The House Judiciary Committee has approved legislation decriminalizing possession of buprenorphine. But some law enforcement officials say non-prescribed use of the drug, which is used to treat opioid use disorder, should remain a crime.
It’s been six years since Scott Pavek stopped using opioids. But he wanted out of his addiction long before he was able to get clean.
“I just wanted … some relief from the cycle of using opioids, getting sick, finding ways to acquire more, and then doing the same thing over again,” Pavek said in an interview recently.
Pavek said he was able to find that relief in a drug called buprenorphine. It’s a long-acting opioid that’s far less powerful than heroin or fentanyl. And it allows people with substance use disorder to stave off the symptoms of withdrawal.
“The need for relief from constant withdrawal and drug seeking is something that people could achieve with buprenorphine, and that’s why we see people buying it on the street,” Pavek said.
Public health officials say buprenorphine has proven itself to be a successful pharmaceutical intervention for people with opioid use disorder. And while the drug - itself an opioid - often finds its way onto the black market, Pavek said people aren’t taking it to get high. He said they’re taking it because they want to get better.
“It’s quite frankly absurd that we would do anything to deter people from treatment, recovery, harm reduction, and that’s what our laws are doing now,” Pavek said.
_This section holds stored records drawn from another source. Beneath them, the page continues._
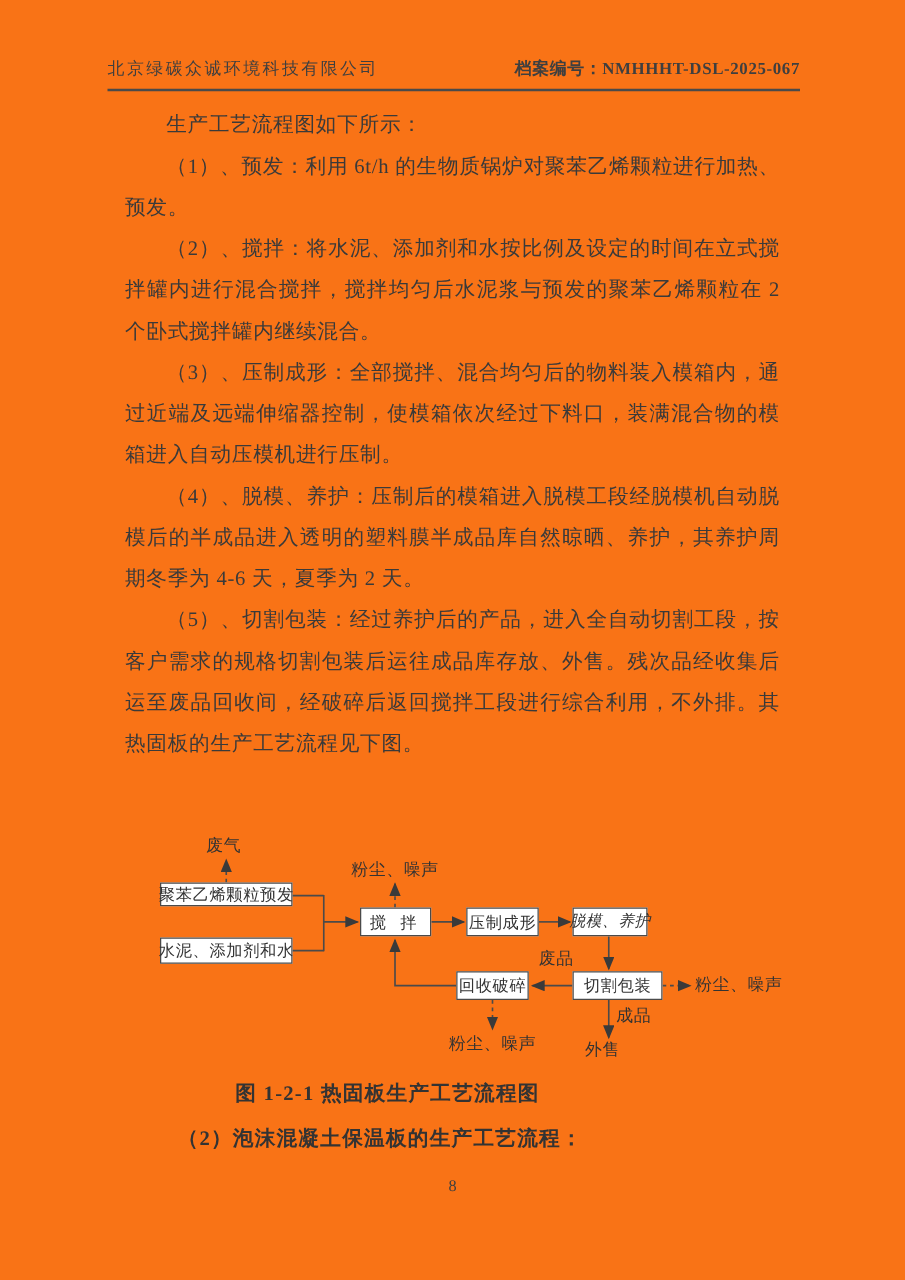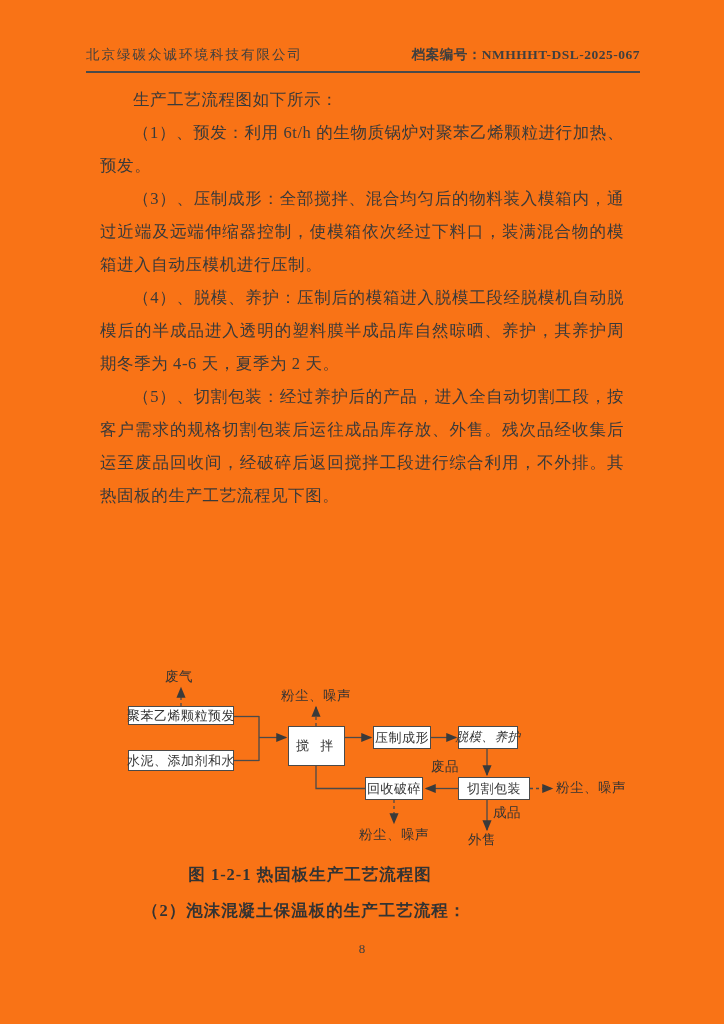--- a/index.html
+++ b/index.html
@@ -79,6 +79,7 @@
   <div class="bodytext">
     <p>生产工艺流程图如下所示：</p>
     <p>（1）、预发：利用 6t/h 的生物质锅炉对聚苯乙烯颗粒进行加热、预发。</p>
+    <p>（2）、搅拌：将水泥、添加剂和水按比例及设定的时间在立式搅拌罐内进行混合搅拌，搅拌均匀后水泥浆与预发的聚苯乙烯颗粒在 2 个卧式搅拌罐内继续混合。</p>
     <p>（3）、压制成形：全部搅拌、混合均匀后的物料装入模箱内，通过近端及远端伸缩器控制，使模箱依次经过下料口，装满混合物的模箱进入自动压模机进行压制。</p>
     <p>（4）、脱模、养护：压制后的模箱进入脱模工段经脱模机自动脱模后的半成品进入透明的塑料膜半成品库自然晾晒、养护，其养护周期冬季为 4-6 天，夏季为 2 天。</p>
     <p>（5）、切割包装：经过养护后的产品，进入全自动切割工段，按客户需求的规格切割包装后运往成品库存放、外售。残次品经收集后运至废品回收间，经破碎后返回搅拌工段进行综合利用，不外排。其热固板的生产工艺流程见下图。</p>

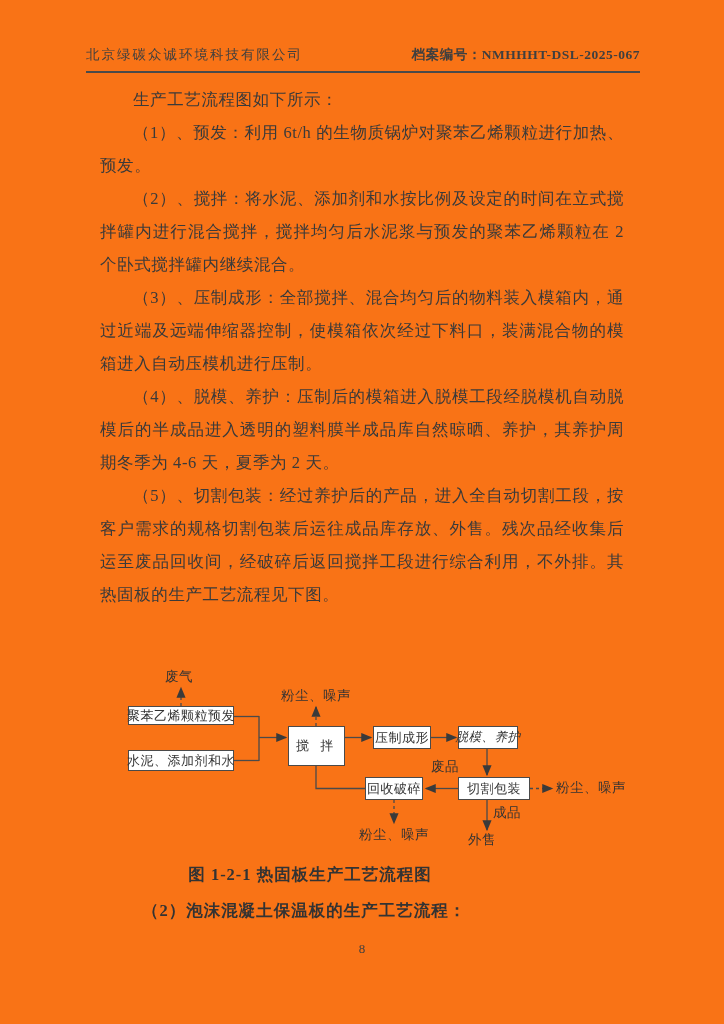--- a/index.html
+++ b/index.html
@@ -40,7 +40,7 @@
   }
   .box-a{left:128px;top:46px;width:106px;height:19px;}
   .box-b{left:128px;top:90px;width:106px;height:21px;}
-  .box-c{left:288px;top:66px;width:57px;height:40px;letter-spacing:4px;}
+  .box-c{left:288px;top:66px;width:57px;height:23px;letter-spacing:4px;}
   .box-d{left:373px;top:66px;width:58px;height:23px;}
   .box-e{left:458px;top:66px;width:60px;height:23px;font-size:12.5px;font-style:italic;}
   .box-f{left:458px;top:117px;width:72px;height:23px;}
The judiciary committee has approved legislation that would change those laws. Specifically, it would decriminalize possession of misdemeanor amounts of non-prescribed buprenorphine.
Not everybody is on board.
“Buprenorphine is an opioid,” said Tom Anderson, commissioner of the Department of Public Safety. “It can cause sedation, physical dependence, respiratory depression, decreased heart rate and blood pressure. So I start there - it’s a dangerous drug.”
Anderson said he’s all for the use of buprenorphine, so long as it’s part of a doctor-supervised treatment program. Outside those medical confines, Anderson said it’s another narcotic that poses a public safety risk.
“What I have serious concerns about is proponents equating the effectiveness of buprenorphine usage as part of a treatment program with the unsupervised use of diverted buprenorphine,” Anderson said. “I just find that to be misleading and potentially dangerous.”
“Danger,” however, is a relative term, according to Timothy Shafer, a family physician in Townshend who’s been a licensed prescriber of buprenorphine for 12 years. The drug is also known by the brand name suboxone.
Shafer said some of the buprenorphine he prescribes undoubtedly finds its way onto the black market.
“And I’m not crazy about that,” he said.
But Shafer said that black-market buprenorphine isn’t a gateway drug for first-time users. Rather it’s a lifeline, he said, for long-term users looking for some way out of addiction.
“Any lifeline you can throw into the water when the ship is [foundering] is important,” Shafer said. “So the alternatives to not having a certain pool of street suboxone, the alternative is a lot more overdoses.”
That view is gaining traction in the criminal justice system.
Burlington Police Chief Brandon Del Pozo said his department stopped arresting people for misdemeanor possession of buprenorphine nine months ago.
“That we’re aware of, there’s been absolutely no collateral consequences of a negative kind so far,” del Pozo said.
In fact, it’s been quite the opposite, according to del Pozo. Overdose deaths in Chittenden County were down by 50 percent last year. Del Pozo says it’s impossible to credit any single policy change. But he said access to buprenorphine, even when it’s acquired illegally, is helping to mitigate the deadly effects of what he calls a “public health crisis.”
“Almost everybody takes it to manage their addiction, to stave off withdrawal, to self-treat,” del Pozo said. “And the research shows that taking non-prescribed buprenorphine predicts an increased eventual desire to enter into formal treatment.”
Access to formal treatment has increased dramatically in Vermont over the past five years. And Anderson said the build-out of that treatment infrastructure undermines one of the central cases for decriminalizing buprenorphine.
“So the idea that you have diverted buprenorphine as a self-treatment option, because of barriers to treatment, I just don’t think that holds water any longer in Vermont, because we’ve done such a good job of making this kind of treatment available virtually on demand,” Anderson said.
Deb Richter, who’s treated hundreds of patients with opioid use disorder, said her patients don’t always have access to that treatment apparatus.
“If they for example are really trying to stay clean and sober, can’t yet get into a program, or don’t have transportation to a program or something like that, often they will use street suboxone,” Richter said.
Richter said she estimates that about 80 percent of the patients she’s treated have used black-market buprenorphine at some point in their recovery process. And she said there’s no public safety benefits to criminalizing its use.
“Most people, by the time they get to point where they’re using suboxone, want treatment,” Richter said. “And I just hope people really understand that.”
The buprenorphine decriminalization bill has cleared one key committee. But it still needs support from the House Health Care Committee in order to get a vote on the House floor.